[DATASET CONTENT — start]

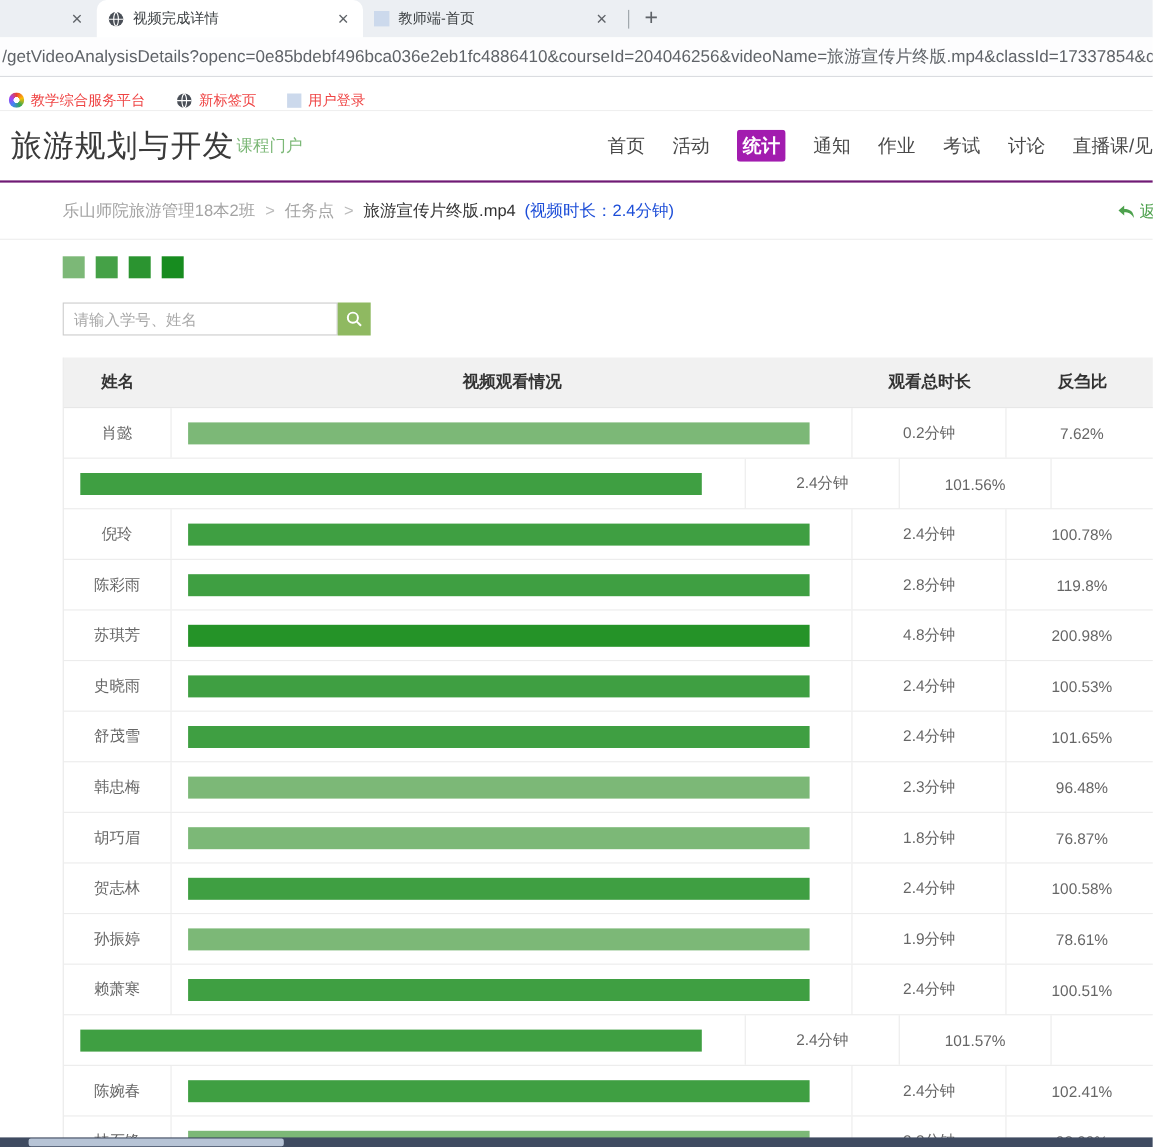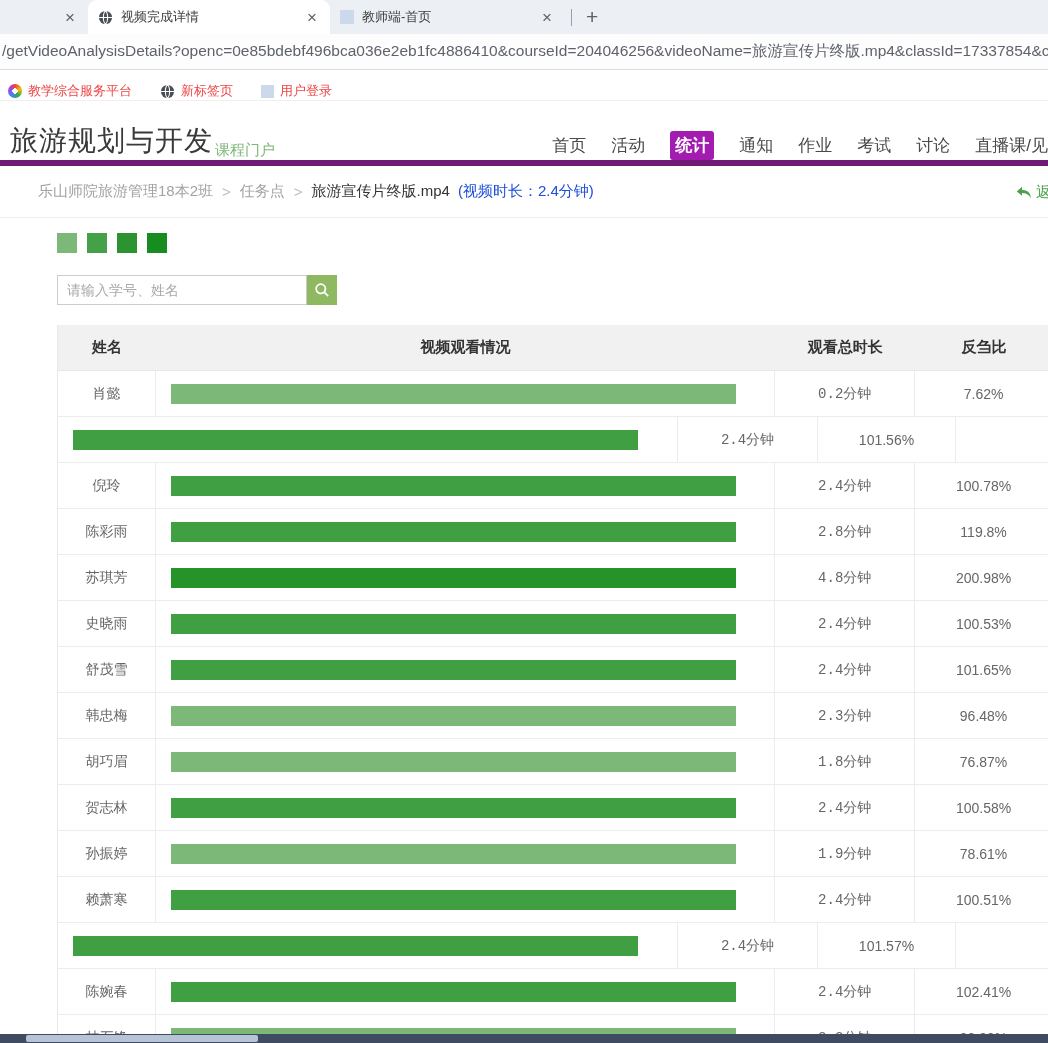--- a/index.html
+++ b/index.html
@@ -26,30 +26,30 @@
 
   .bookmarks { height:31px; display:flex; align-items:flex-end; gap:28px; padding-left:8px;
     font-size:13px; color:#ef4444; border-bottom:1px solid #efefef; }
   .bm { display:flex; align-items:center; gap:6px; }
   .pinwheel { width:14px; height:14px; border-radius:50%;
     background: radial-gradient(circle,#fff 27%,rgba(255,255,255,0) 29%),
                 conic-gradient(#e94335,#fbbc05,#34a853,#4285f4,#a142f4,#e94335); }
   .bm-square { width:13px; height:13px; background:#ccd9ec; }
 
   
-  .site-header { height:65px; display:flex; align-items:flex-end; padding-left:10px;
-    border-bottom:6px solid #701a75; }
+  .site-header { height:65px; display:flex; align-items:center; padding-left:10px;
+    border-bottom:2px solid #701a75; }
   .course-title { font-size:28px; color:#3a3a3a; letter-spacing:1px; }
   .course-sub { font-size:15px; color:#7cb877; margin-left:2px; }
   .nav { margin-left:auto; display:flex; gap:25px; align-items:center; font-size:17px;
     color:#4a4a4a; white-space:nowrap; overflow:hidden; }
   .nav-item.active { background:#a21caf; color:#fff; padding:3px 5px; border-radius:3px;font-weight:bold; }
 
   
-  .breadcrumb-row { height:52px; display:flex; align-items:center; padding-left:38px;
+  .breadcrumb-row { height:52px; display:flex; align-items:center; padding-left:57px;
     font-size:15px; color:#a3a3a3; border-bottom:1px solid #ededed; position:relative; }
   .crumb-sep { margin:0 9px; color:#bcbcbc; }
   .crumb-current { color:#333; }
   .crumb-note { color:#1d4ed8; margin-left:8px; }
   .back-link { position:absolute; left:1016px; top:17px; display:flex; align-items:center;
     gap:4px; font-size:15px; color:#4da14d; white-space:nowrap; }
 
   
   .legend { margin:15px 0 0 57px; display:flex; gap:10px; }
   .legend-sq { width:20px; height:20px; }
@@ -64,21 +64,21 @@
   .table-wrap { margin:20px 0 0 57px; width:996px; border-left:1px solid #e9e9e9; }
   .thead { display:flex; height:46px; background:#f1f1f1; align-items:center;
     font-size:15px; font-weight:bold; color:#333; border-bottom:1px solid #e7e7e7; }
   .thead .cell { border:none; }
   .trow { display:flex; height:46px; border-bottom:1px solid #ececec;
     font-size:14px; color:#666; }
   .cell { height:100%; display:flex; align-items:center; justify-content:center; }
   .trow .cell { border-right:1px solid #ececec; }
   .c0 { width:98px; }
   .c1 { width:620px; }
-  .c2 { width:140px;font-family:Liberation Mono, monospace; }
+  .c2 { width:140px; }
   .c3 { width:138px; }
   .bar-cell { justify-content:flex-start; padding-left:15px; }
   .bar { width:565px; height:20px; }
 
   
   .bottom-strip { position:absolute; left:0; bottom:0; width:1048px; height:9px;
     background:#3f4b61; }
   .hscroll-thumb { position:absolute; left:26px; top:1px; width:232px; height:7px;
     background:#b7c4d6; border-radius:2px; }
 </style>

[DATASET CONTENT — finish]

THE PROBLEM: Repeat every record above exactly, but leave out any pictures.

ANSWER TO THIS TASK:
--- a/index.html
+++ b/index.html
@@ -26,30 +26,30 @@
 
   .bookmarks { height:31px; display:flex; align-items:flex-end; gap:28px; padding-left:8px;
     font-size:13px; color:#ef4444; border-bottom:1px solid #efefef; }
   .bm { display:flex; align-items:center; gap:6px; }
   .pinwheel { width:14px; height:14px; border-radius:50%;
     background: radial-gradient(circle,#fff 27%,rgba(255,255,255,0) 29%),
                 conic-gradient(#e94335,#fbbc05,#34a853,#4285f4,#a142f4,#e94335); }
   .bm-square { width:13px; height:13px; background:#ccd9ec; }
 
   
-  .site-header { height:65px; display:flex; align-items:flex-end; padding-left:10px;
-    border-bottom:6px solid #701a75; }
+  .site-header { height:65px; display:flex; align-items:center; padding-left:10px;
+    border-bottom:2px solid #701a75; }
   .course-title { font-size:28px; color:#3a3a3a; letter-spacing:1px; }
   .course-sub { font-size:15px; color:#7cb877; margin-left:2px; }
   .nav { margin-left:auto; display:flex; gap:25px; align-items:center; font-size:17px;
     color:#4a4a4a; white-space:nowrap; overflow:hidden; }
   .nav-item.active { background:#a21caf; color:#fff; padding:3px 5px; border-radius:3px;font-weight:bold; }
 
   
-  .breadcrumb-row { height:52px; display:flex; align-items:center; padding-left:38px;
+  .breadcrumb-row { height:52px; display:flex; align-items:center; padding-left:57px;
     font-size:15px; color:#a3a3a3; border-bottom:1px solid #ededed; position:relative; }
   .crumb-sep { margin:0 9px; color:#bcbcbc; }
   .crumb-current { color:#333; }
   .crumb-note { color:#1d4ed8; margin-left:8px; }
   .back-link { position:absolute; left:1016px; top:17px; display:flex; align-items:center;
     gap:4px; font-size:15px; color:#4da14d; white-space:nowrap; }
 
   
   .legend { margin:15px 0 0 57px; display:flex; gap:10px; }
   .legend-sq { width:20px; height:20px; }
@@ -64,21 +64,21 @@
   .table-wrap { margin:20px 0 0 57px; width:996px; border-left:1px solid #e9e9e9; }
   .thead { display:flex; height:46px; background:#f1f1f1; align-items:center;
     font-size:15px; font-weight:bold; color:#333; border-bottom:1px solid #e7e7e7; }
   .thead .cell { border:none; }
   .trow { display:flex; height:46px; border-bottom:1px solid #ececec;
     font-size:14px; color:#666; }
   .cell { height:100%; display:flex; align-items:center; justify-content:center; }
   .trow .cell { border-right:1px solid #ececec; }
   .c0 { width:98px; }
   .c1 { width:620px; }
-  .c2 { width:140px;font-family:Liberation Mono, monospace; }
+  .c2 { width:140px; }
   .c3 { width:138px; }
   .bar-cell { justify-content:flex-start; padding-left:15px; }
   .bar { width:565px; height:20px; }
 
   
   .bottom-strip { position:absolute; left:0; bottom:0; width:1048px; height:9px;
     background:#3f4b61; }
   .hscroll-thumb { position:absolute; left:26px; top:1px; width:232px; height:7px;
     background:#b7c4d6; border-radius:2px; }
 </style>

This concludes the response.